= Modification records =
***

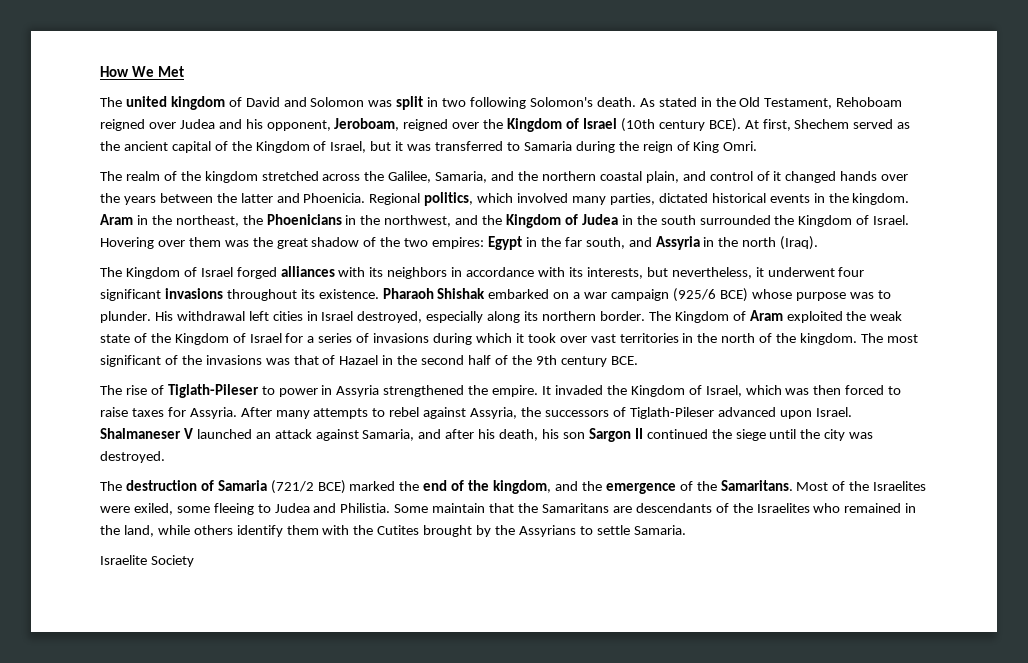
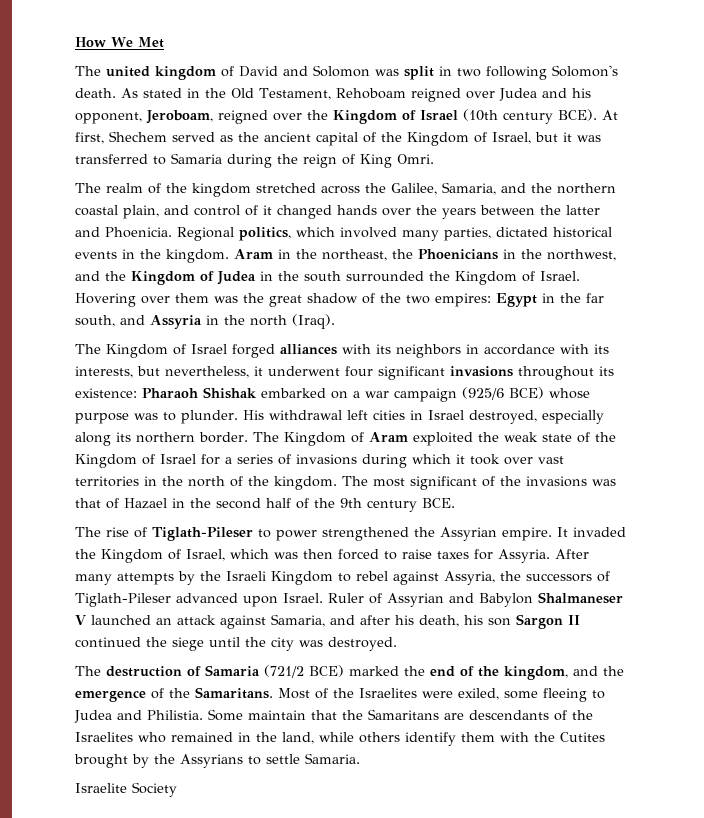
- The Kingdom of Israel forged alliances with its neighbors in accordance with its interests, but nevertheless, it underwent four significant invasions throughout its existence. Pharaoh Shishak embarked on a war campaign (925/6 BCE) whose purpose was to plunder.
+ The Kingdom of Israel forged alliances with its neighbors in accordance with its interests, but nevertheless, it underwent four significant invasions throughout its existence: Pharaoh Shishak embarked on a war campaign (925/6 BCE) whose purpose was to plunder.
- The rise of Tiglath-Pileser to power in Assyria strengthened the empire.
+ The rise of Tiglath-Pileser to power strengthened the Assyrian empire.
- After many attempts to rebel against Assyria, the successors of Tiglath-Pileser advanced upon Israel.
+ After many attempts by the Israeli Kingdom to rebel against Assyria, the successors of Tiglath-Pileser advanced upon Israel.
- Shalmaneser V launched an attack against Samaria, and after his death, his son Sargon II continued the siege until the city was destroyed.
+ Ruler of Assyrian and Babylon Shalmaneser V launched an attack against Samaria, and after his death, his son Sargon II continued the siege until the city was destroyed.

***

= Assigned task =
Say how many lines in the records contain the string "power". No other text is needed.

= Exercise response =
2